Both stocks surged more than 50% and 60% respectively in 2024, leaving stretched valuations with little margin for negative surprise. The subsequent declines reflect a combination of macro-driven sector rotation, AI disruption concerns targeting their core workflows, and in WiseTech's case an additional company-specific governance crisis involving founder Richard White and board resignations.
What governance issues has WiseTech Global faced and how have they affected the stock?

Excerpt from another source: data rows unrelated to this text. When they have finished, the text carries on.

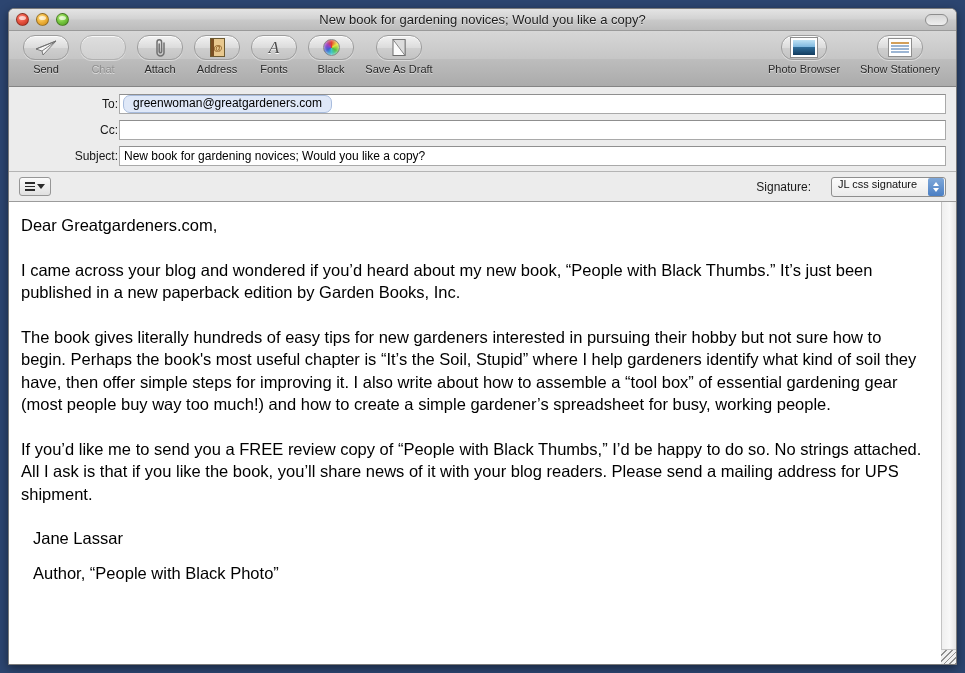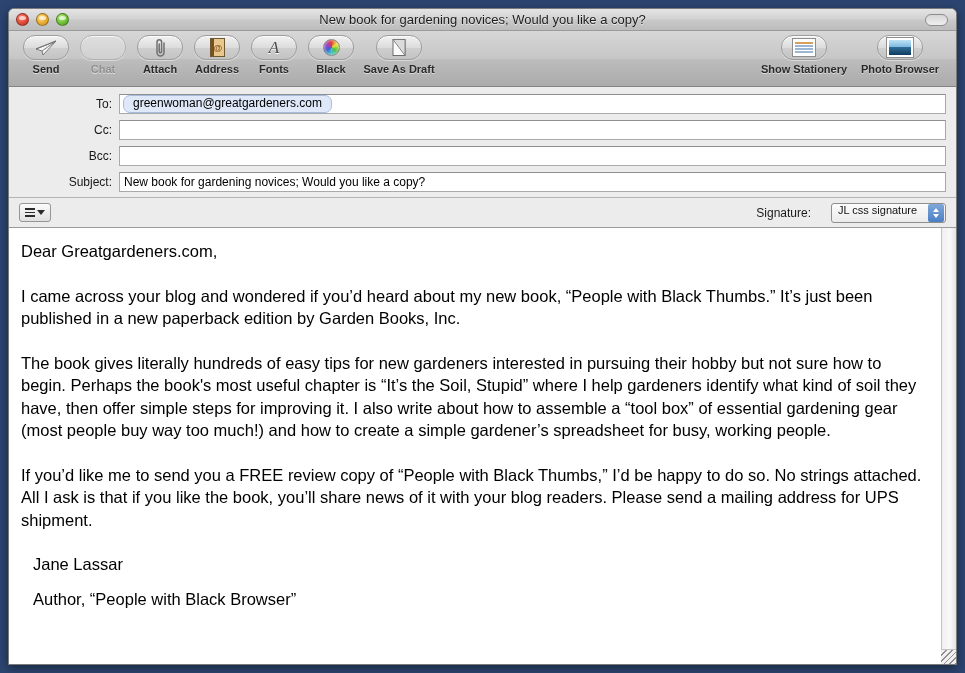--- a/index.html
+++ b/index.html
@@ -140,7 +140,6 @@
     color: #2a2a2a;
     text-shadow: 0 1px 0 rgba(255,255,255,0.55);
     white-space: nowrap;
-    font-weight: bold;
   }
   .tb-item.disabled .tb-label { color: #909090; }
 

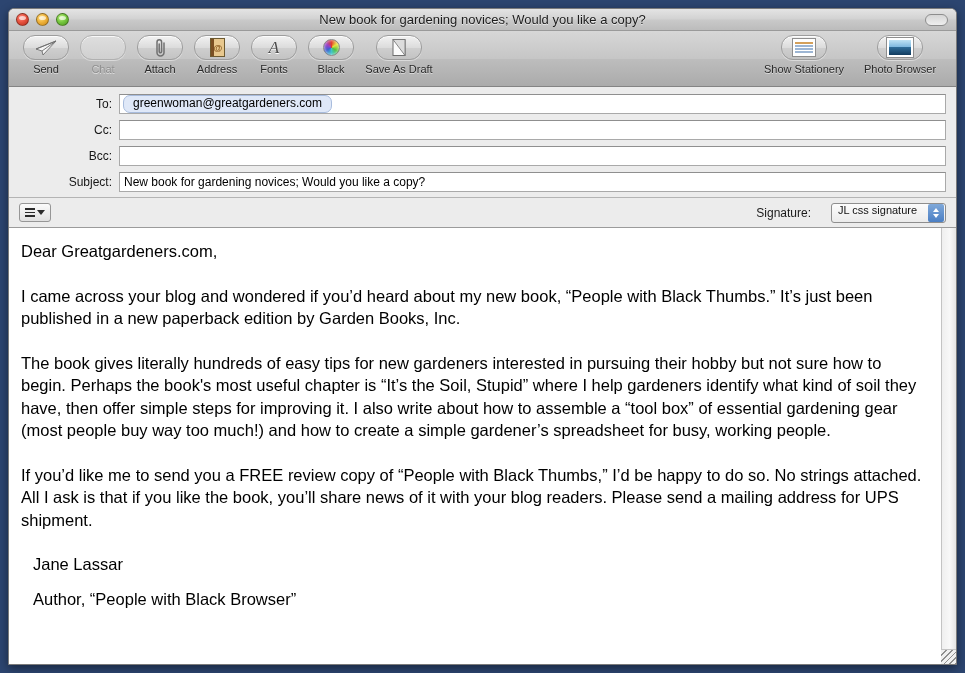--- a/index.html
+++ b/index.html
@@ -411,6 +411,13 @@
 
       <div class="tb-item wide">
         <div class="tb-icon">
+          <div class="ic-photo"></div>
+        </div>
+        <div class="tb-label">Photo Browser</div>
+      </div>
+
+      <div class="tb-item wide">
+        <div class="tb-icon">
           <div class="ic-stationery">
             <i></i>
               <i></i>
@@ -419,13 +426,6 @@
           </div>
         </div>
         <div class="tb-label">Show Stationery</div>
-      </div>
-
-      <div class="tb-item wide">
-        <div class="tb-icon">
-          <div class="ic-photo"></div>
-        </div>
-        <div class="tb-label">Photo Browser</div>
       </div>
 
     </div>

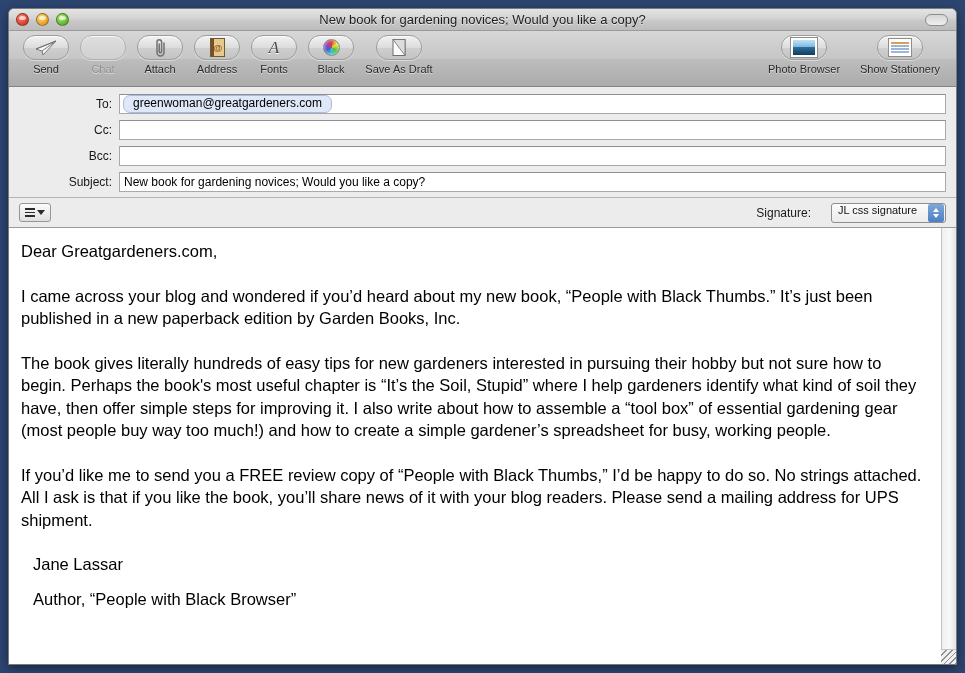--- a/index.html
+++ b/index.html
@@ -189,7 +189,7 @@
   .field-label {
     width: 100px;
     text-align: right;
-    padding-right: 7px;
+    padding-right: 1px;
     font-size: 12px;
     color: #161616;
     white-space: nowrap;

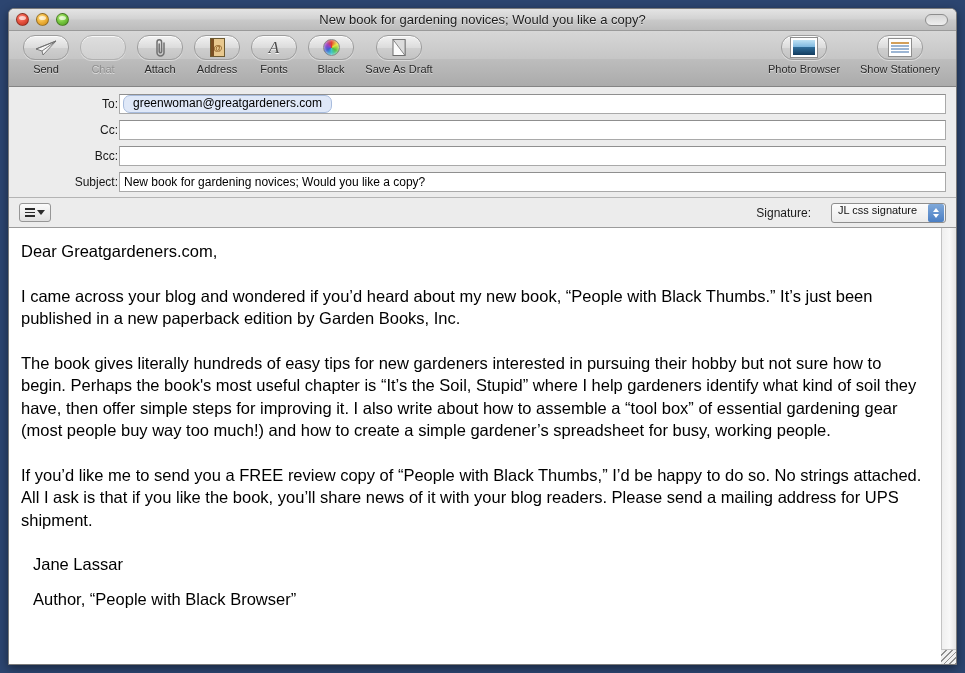--- a/index.html
+++ b/index.html
@@ -445,10 +445,6 @@
       <div class="field-box plain"></div>
     </div>
 
-    <div class="field-row">
-      <div class="field-label">Bcc:</div>
-      <div class="field-box plain"></div>
-    </div>
 
     <div class="field-row">
       <div class="field-label">Subject:</div>

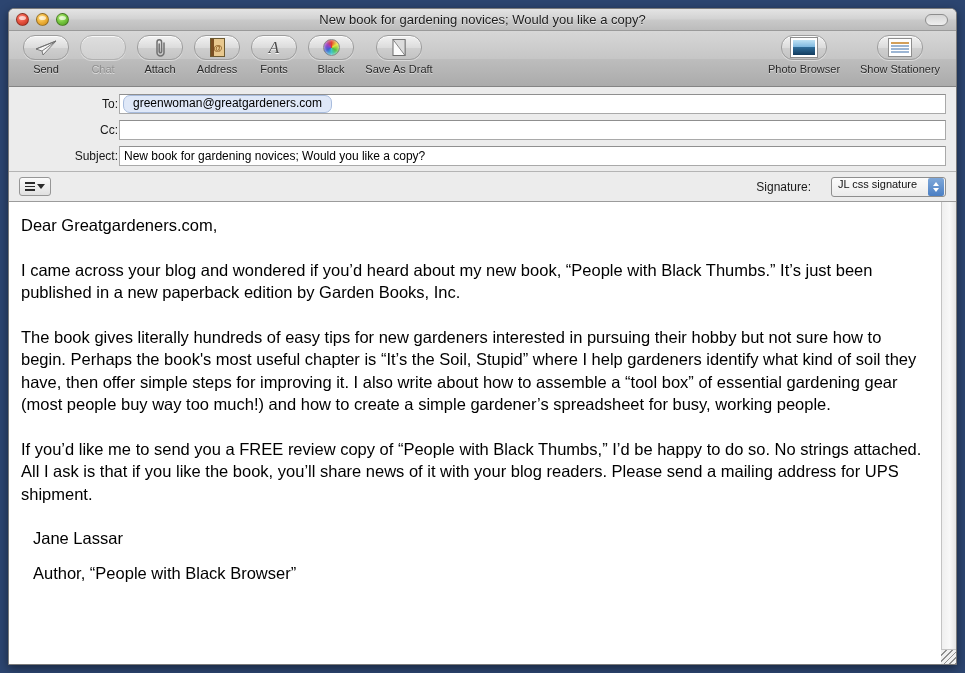--- a/index.html
+++ b/index.html
@@ -482,7 +482,7 @@
       <p>The book gives literally hundreds of easy tips for new gardeners interested in pursuing their hobby but not sure how to begin. Perhaps the book's most useful chapter is “It’s the Soil, Stupid” where I help gardeners identify what kind of soil they have, then offer simple steps for improving it. I also write about how to assemble a “tool box” of essential gardening gear (most people buy way too much!) and how to create a simple gardener’s spreadsheet for busy, working people.</p>
       <p>If you’d like me to send you a FREE review copy of “People with Black Thumbs,” I’d be happy to do so. No strings attached. All I ask is that if you like the book, you’ll share news of it with your blog readers. Please send a mailing address for UPS shipment.</p>
       <p class="sig-line">Jane Lassar</p>
-      <p class="sig-line">Author, “People with Black Browser”</p>
+      <p class="sig-line">Author, “People with Black Photo”</p>
     </div>
 
     <div class="scrollbar">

From October 2024, WiseTech experienced a rapid sequence of events including founder Richard White stepping down as CEO over personal misconduct allegations, four independent directors resigning in February 2025, and ASIC and police inquiries into share trading activity. White subsequently returned as Executive Chair without a permanent independent CEO being appointed, adding a distinct risk layer independent of broader sector dynamics.
How can investors use P/S compression as a research framework rather than a buy signal?
A compressed P/S multiple is a starting point for research, not a conclusion. Investors should identify whether the compression stems from a falling share price, faster revenue growth, or both, then apply complementary metrics such as DCF analysis and EV/EBITDA, and for WiseTech specifically, monitor ongoing governance developments before drawing investment conclusions.
What does Morgan Stanley's current view on Xero indicate about institutional sentiment?
As of April 2026, Morgan Stanley maintained an Overweight rating on Xero but cut its price target to A$130, reflecting an approximately 20% valuation reduction across ASX tech driven by AI disruption concerns. With Xero trading around A$78-83 at the time, the maintained Overweight signals that at least one major institutional view sees meaningful upside if the AI disruption thesis does not fully materialise.